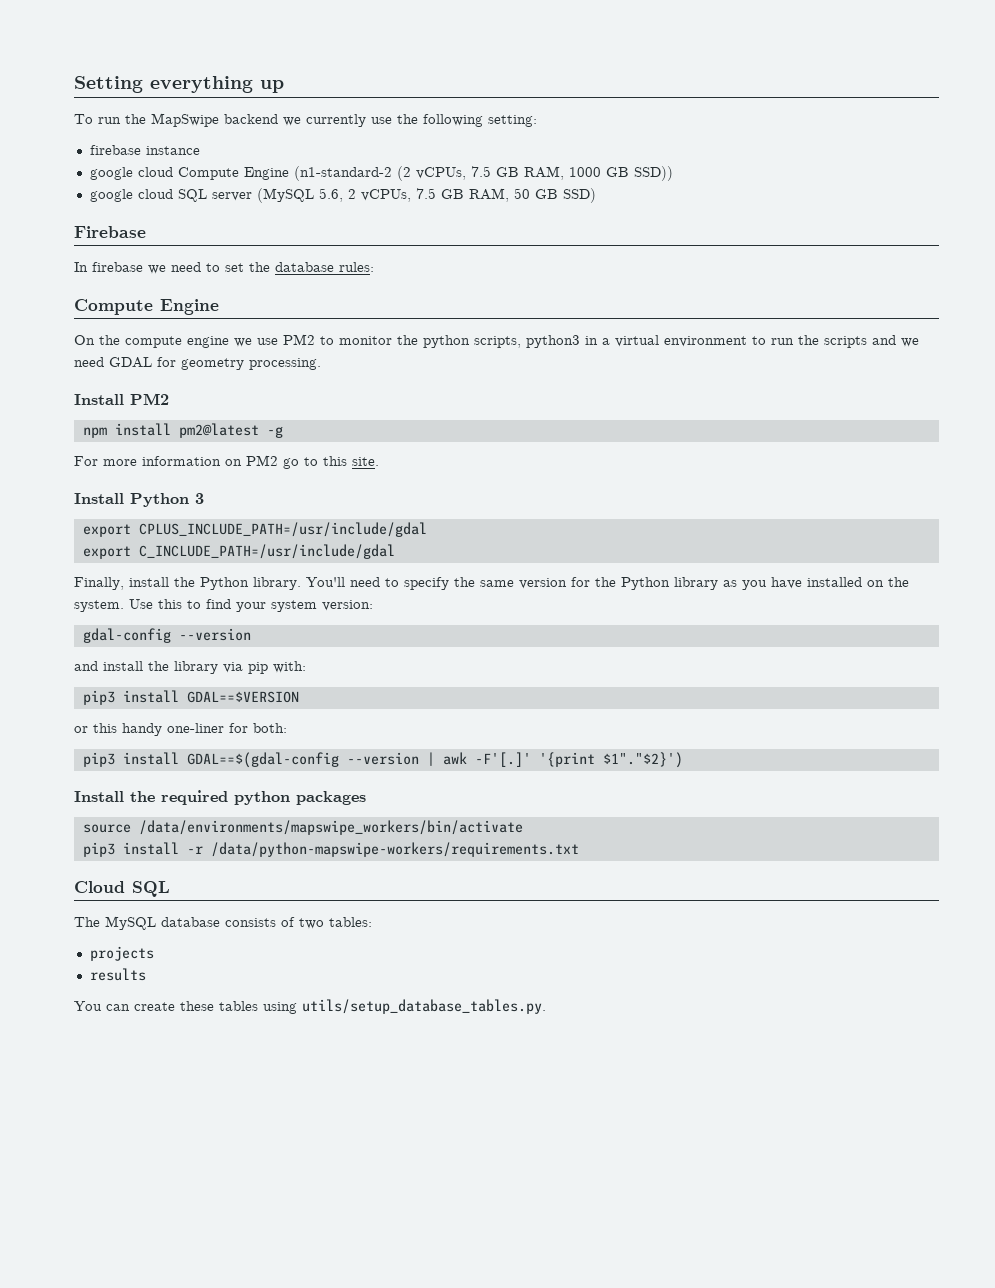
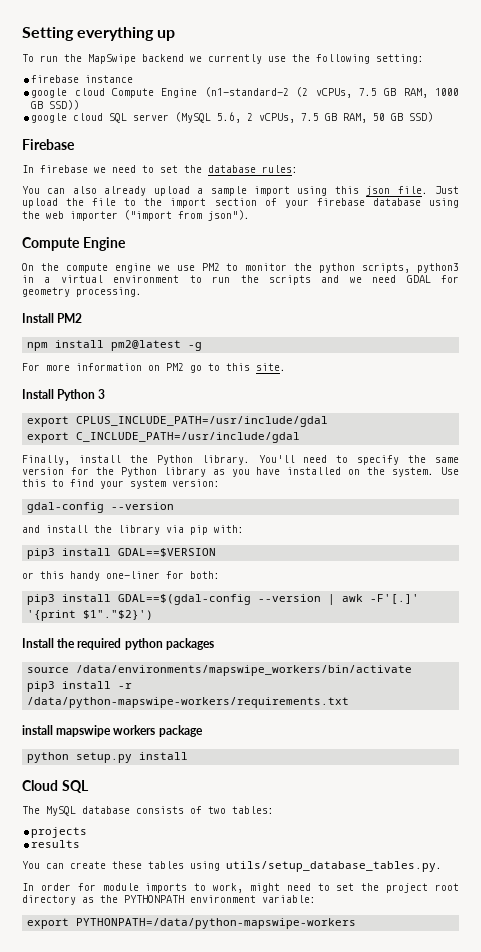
(374, 267) none -> [22,186,460,196] [22,198,459,208] [22,210,250,221] // You can also already upload a sample import using this json file. Just upload the file to the import section of your firebase database using the web importer ("import from json").
(579, 849) none -> [22,725,203,737] [27,752,189,763] // install mapswipe workers package // python setup.py install
(546, 1006) none -> [22,883,460,893] [22,895,316,905] [27,918,357,929] // In order for module imports to work, might need to set the project root directory as the PYTHONPATH environment variable: // export PYTHONPATH=/data/python-mapswipe-workers

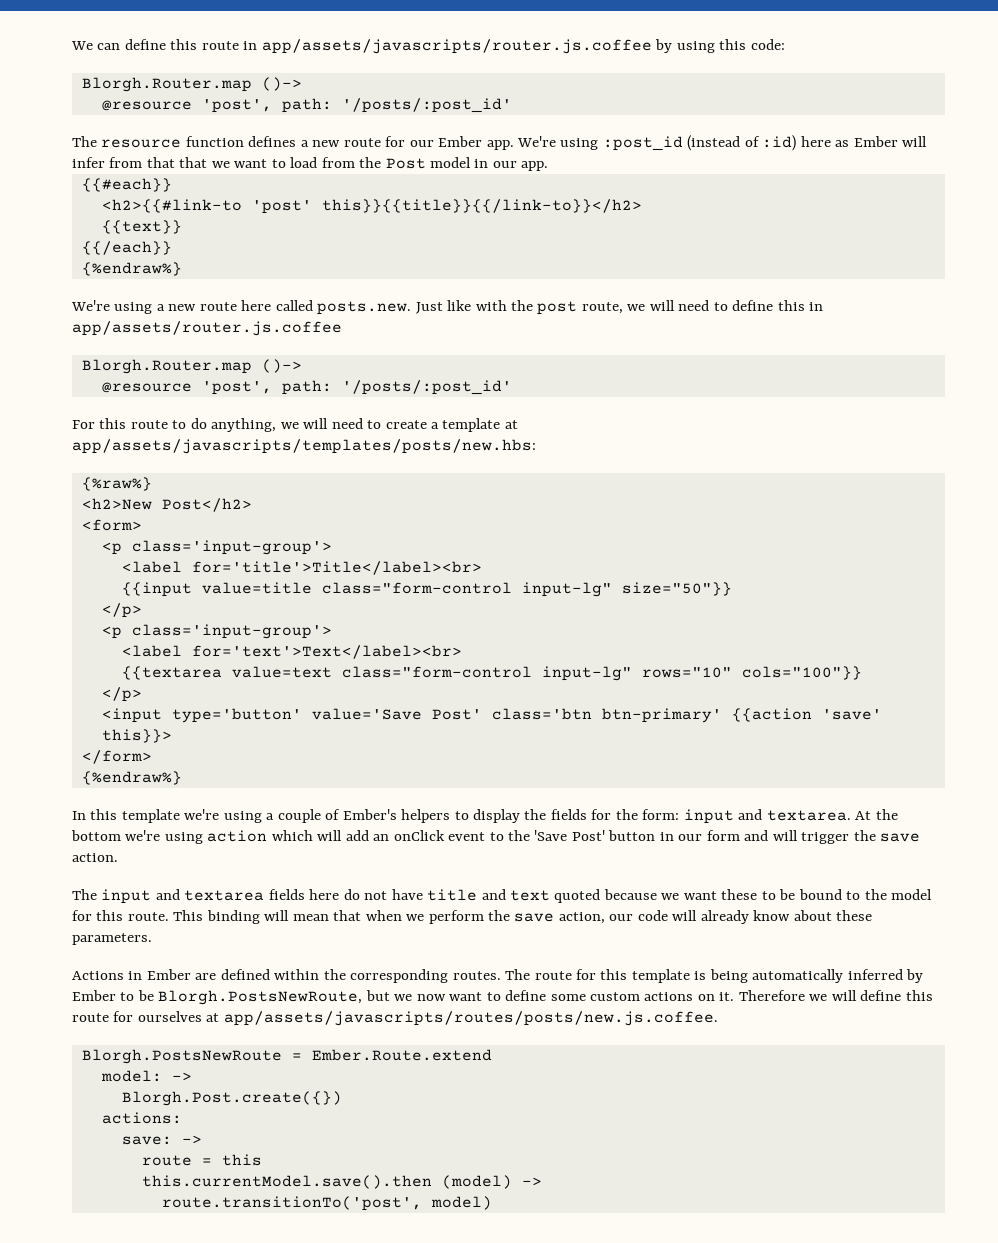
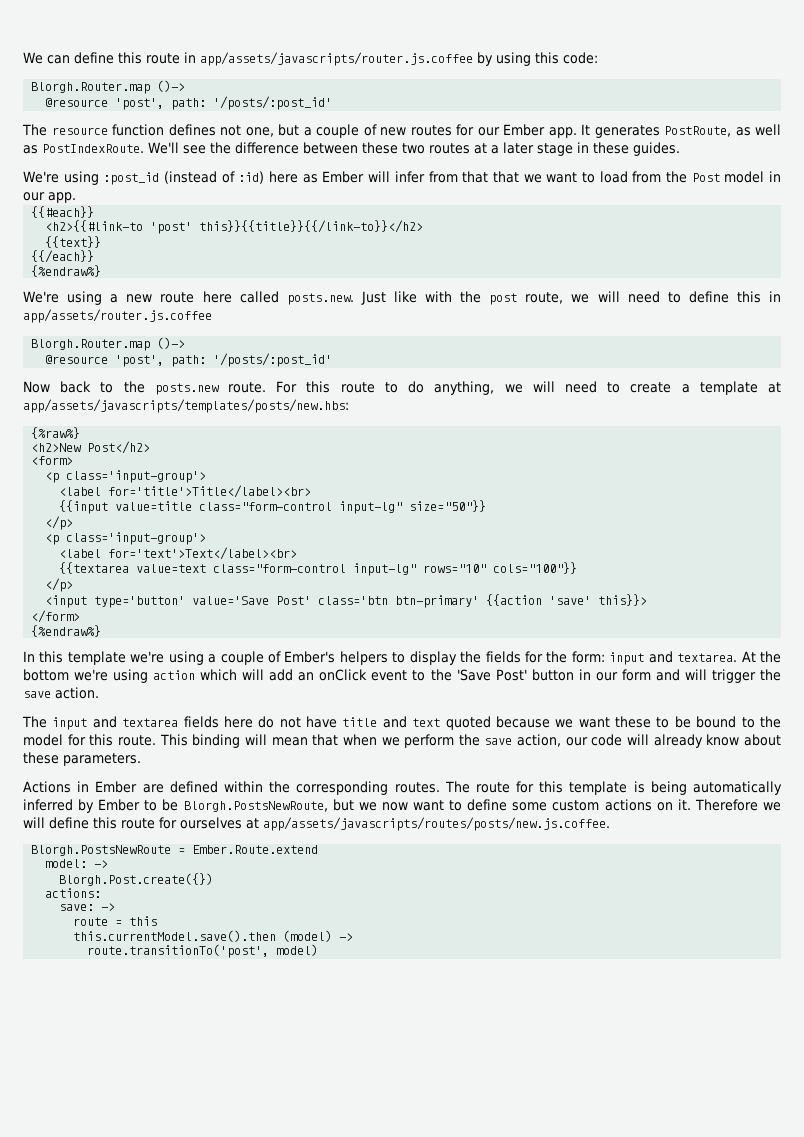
[300,136,514,150] a new route for our Ember app. -> [220,124,781,138] [23,142,680,156] not one, but a couple of new routes for our Ember app. It generates PostRoute, as well as PostIndexRoute. We'll see the difference between these two routes at a later stage in these guides. //
(512, 387) none -> [23,381,267,395] Now back to the posts.new route.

▶ EXERCISE OBJECTIVE: Every line of the material above that includes the string "workers" is required.

▶ THE ANSWER:
(579, 849) none -> [22,725,203,737] [27,752,189,763] // install mapswipe workers package // python setup.py install
(546, 1006) none -> [22,883,460,893] [22,895,316,905] [27,918,357,929] // In order for module imports to work, might need to set the project root directory as the PYTHONPATH environment variable: // export PYTHONPATH=/data/python-mapswipe-workers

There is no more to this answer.